Nö, du täuscht dich nicht.


----------



## silberwald (7. Mai 2017)

Mal ein kleines Update für Leute die sich informieren wollen. Bin den "Trail" jetzt zwei mal gefahren.

Den nördlichen Teil ab Bischofsheim, über Gut Holzberg über die Bergbundhütte nach Unterweißenbrunn kann man sich eigentlich sparen. Hier liegt der reine Trailanteil (Trail nur von der Bergbundhütte nach Unterweißenbrunn) bei ca. 1,5 km. Der Rest sind Forstwege und breitere Wanderwege (von Bischofsheim rauf zum Gut Holzberg).

Der GPX Verlauf ab (50.4186 / 10.0082) Bischofsheimer Industriegebiet, weist noch den Weg links vom Bach aus. Das ist jetzt Naturwaldreservat. Deswegen steht an der Abzweigung auch ein Durchfahrt Verboten Schild (für alle). Deshalb rechts halten. Ist vom Anstieg ähnlich fordernd (je nach Kondition).

Eigentlich kann man sich auch den Teil um den Arnberg herum sparen. Breite Wanderwege. Aber zum Training gut.

Knackig wird dann noch der Aufstieg zum Kreuzberg ab 50.3870 / 9.9750. Spaßig auch bergab.

Vom Kreuzberg geht es dann nur noch bergab. Wenn es nass ist / war sollte man bei der Skipiste 50.3765 / 9.9936 aufpassen bzw. ganz oben fahren. Gute Stelle zum zünftigen Abfliegen.

Wenn man den Flowtrail fährt und weiter nach Schönau will, geht bei 50.3747 / 9.0195 rechts der Wanderweg Nr. 5 ab. Ansonsten kurbelt man halt ab Ende Flowtrail die Forststraße Richtung Weg Nr. 5 wieder rauf.

Ab der Hütte bei 50.3636 / 10.0442 geht es recht anspruchslos auf einem Singletrail mit Vollgas nach Schönau. Ein paar Wurzeln oder kleinere Fels-chen laden zum "Abziehen" ein. Große Sachen sind aber nicht zu erwarten (Bis auf den Baumstumpf im Unterwuchs - immer schön rechts halten - im letzten Drittel des Trails - kommt ziemlich unerwartet - wer da zuweit links ist...).

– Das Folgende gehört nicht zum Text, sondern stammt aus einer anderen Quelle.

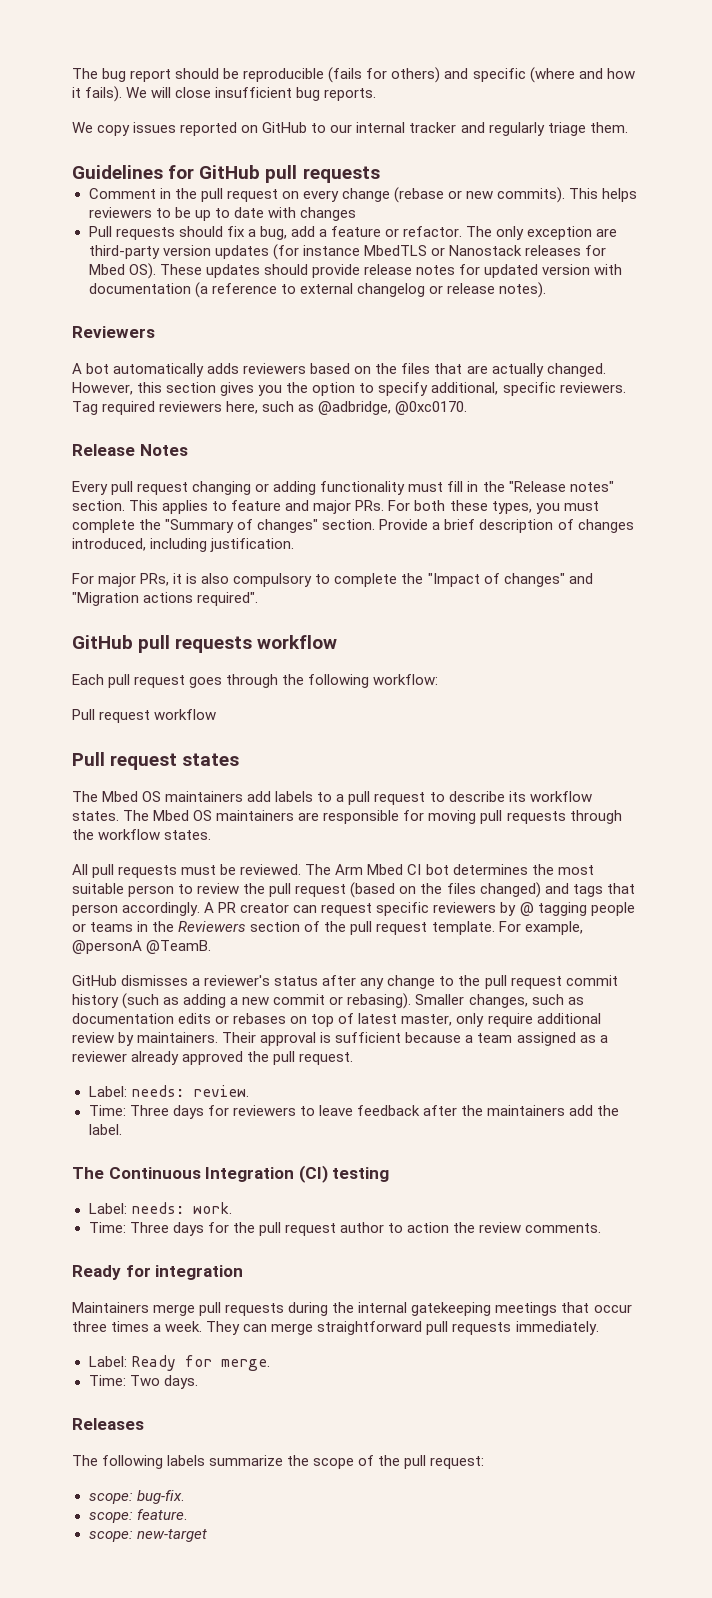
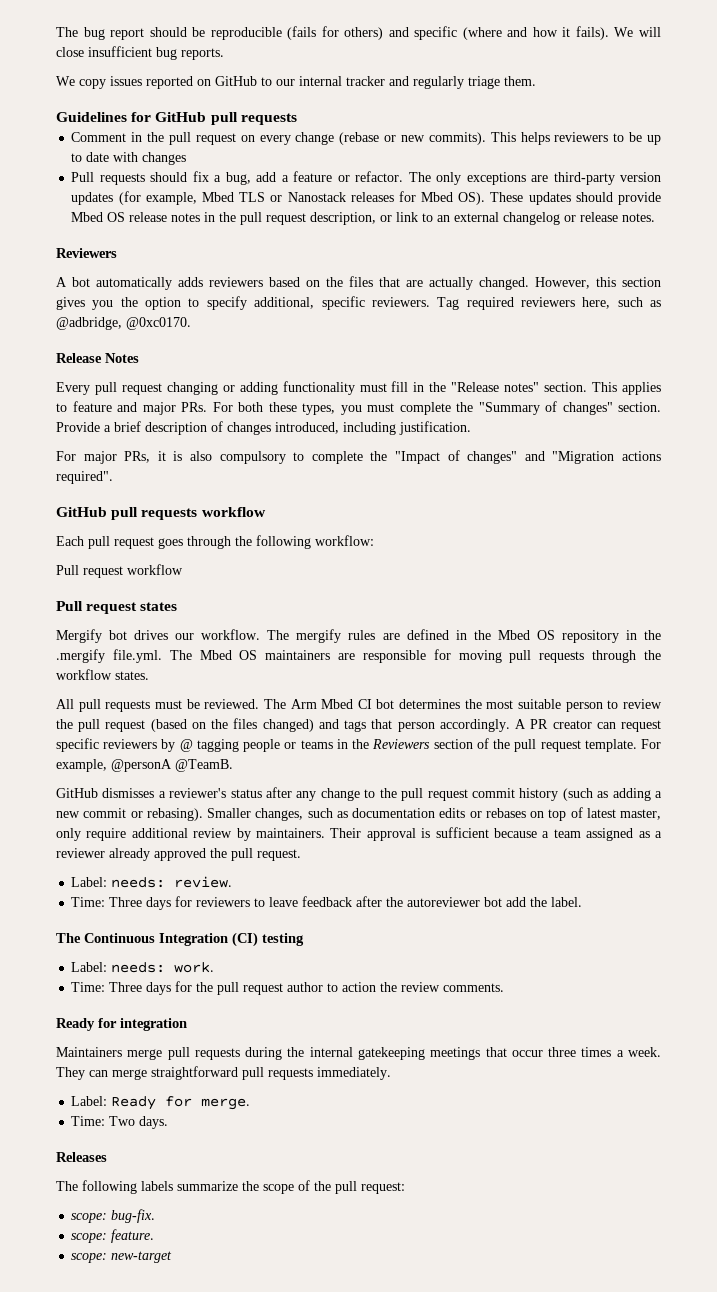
- The only exception are third-party version updates (for instance MbedTLS or Nanostack releases for Mbed OS). These updates should provide release notes for updated version with documentation (a reference to external changelog or release notes).
+ The only exceptions are third-party version updates (for example, Mbed TLS or Nanostack releases for Mbed OS). These updates should provide Mbed OS release notes in the pull request description, or link to an external changelog or release notes.
- The Mbed OS maintainers add labels to a pull request to describe its workflow states. The Mbed OS maintainers are responsible for moving pull requests through the workflow states.
+ Mergify bot drives our workflow. The mergify rules are defined in the Mbed OS repository in the .mergify file.yml. The Mbed OS maintainers are responsible for moving pull requests through the workflow states.
- Time: Three days for reviewers to leave feedback after the maintainers add the label.
+ Time: Three days for reviewers to leave feedback after the autoreviewer bot add the label.

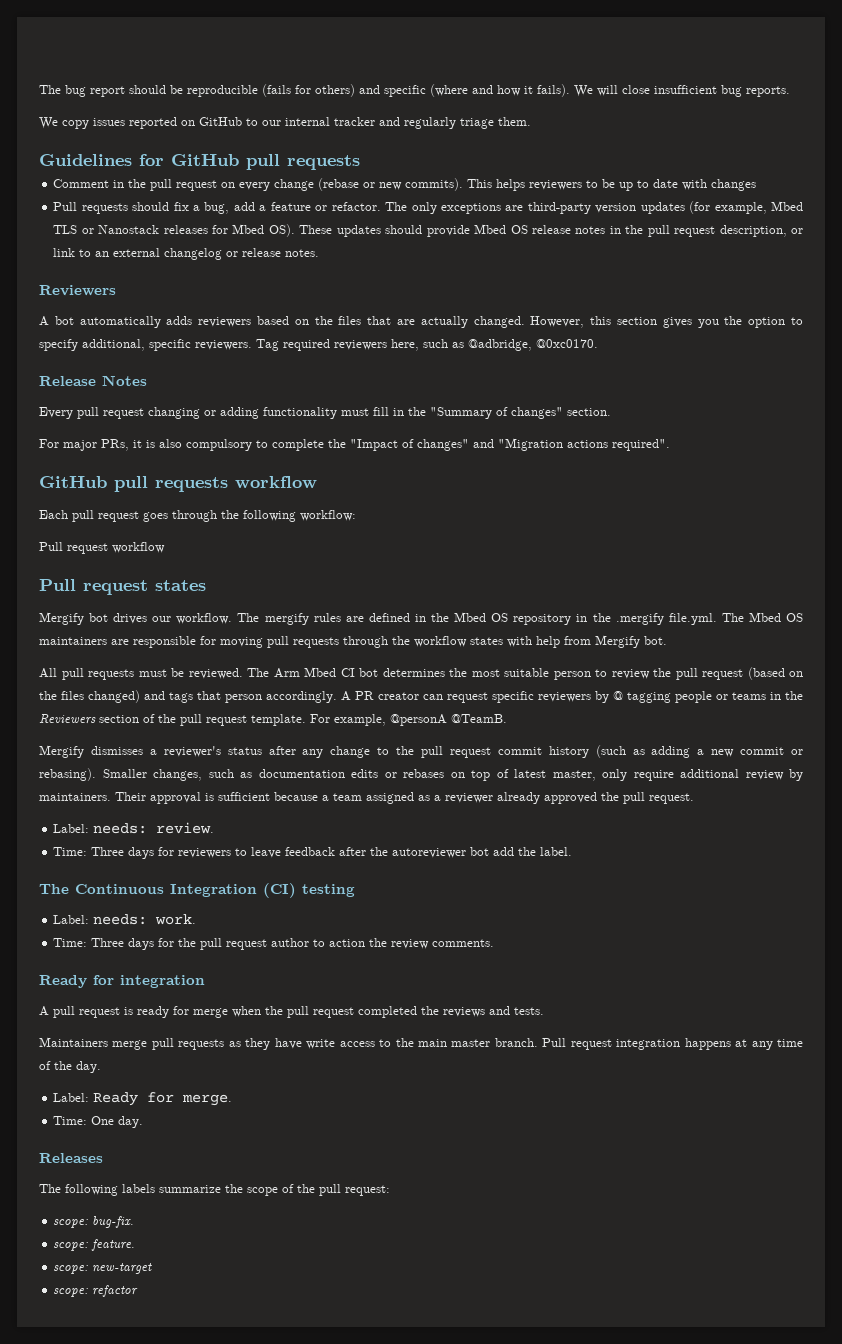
- Every pull request changing or adding functionality must fill in the "Release notes" section. This applies to feature and major PRs. For both these types, you must complete the "Summary of changes" section. Provide a brief description of changes introduced, including justification.
+ Every pull request changing or adding functionality must fill in the "Summary of changes" section.
- The mergify rules are defined in the Mbed OS repository in the .mergify file.yml. The Mbed OS maintainers are responsible for moving pull requests through the workflow states.
+ The mergify rules are defined in the Mbed OS repository in the .mergify file.yml. The Mbed OS maintainers are responsible for moving pull requests through the workflow states with help from Mergify bot.
- GitHub dismisses a reviewer's status after any change to the pull request commit history (such as adding a new commit or rebasing).
+ Mergify dismisses a reviewer's status after any change to the pull request commit history (such as adding a new commit or rebasing).
- Maintainers merge pull requests during the internal gatekeeping meetings that occur three times a week. They can merge straightforward pull requests immediately.
+ A pull request is ready for merge when the pull request completed the reviews and tests.
+ Maintainers merge pull requests as they have write access to the main master branch. Pull request integration happens at any time of the day.
- Time: Two days.
+ Time: One day.
+ scope: refactor

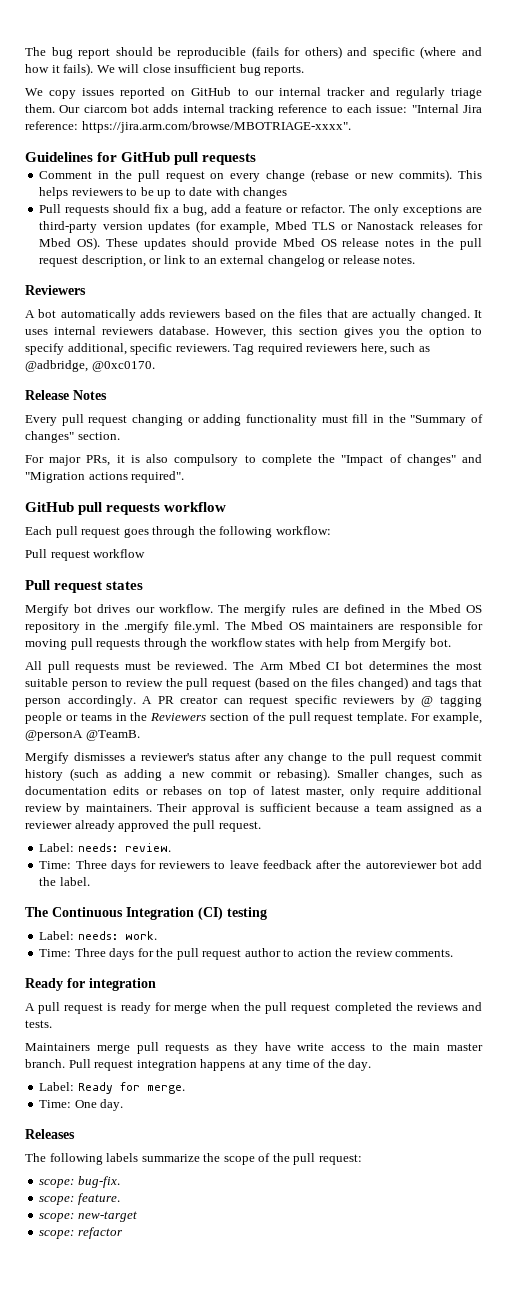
+ Our ciarcom bot adds internal tracking reference to each issue: "Internal Jira reference: https://jira.arm.com/browse/MBOTRIAGE-xxxx".
+ It uses internal reviewers database.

Fazit: Der versprochene hohe Trailanteil wird auf dem Track der GPX-Variante bei weitem nicht eingehalten. Wirkliche Trails bergab nur ab Kreuzberg. Zählt man die reinen Trails zusammen kommt man auf 8-10 km. Aber nicht am Stück. Zum Traing ok. Werde demnächst mal versuchen andere Wege mit einzubauen.


----------



## MTB-News.de




----------



## Bergbiker23 (7. Mai 2017)

Ich war immer der Meinung, dass sich der Begriff "Supertrail" nur auf die 10km Abfahrt vom Kreuzberg nach Schönau bezieht.
Die ist zwar nach dem Flowtrail nicht gerade anspruchsvoll aber immerhin gehts bergab

Wenn du eine bessere Strecke hast, immer her damit


----------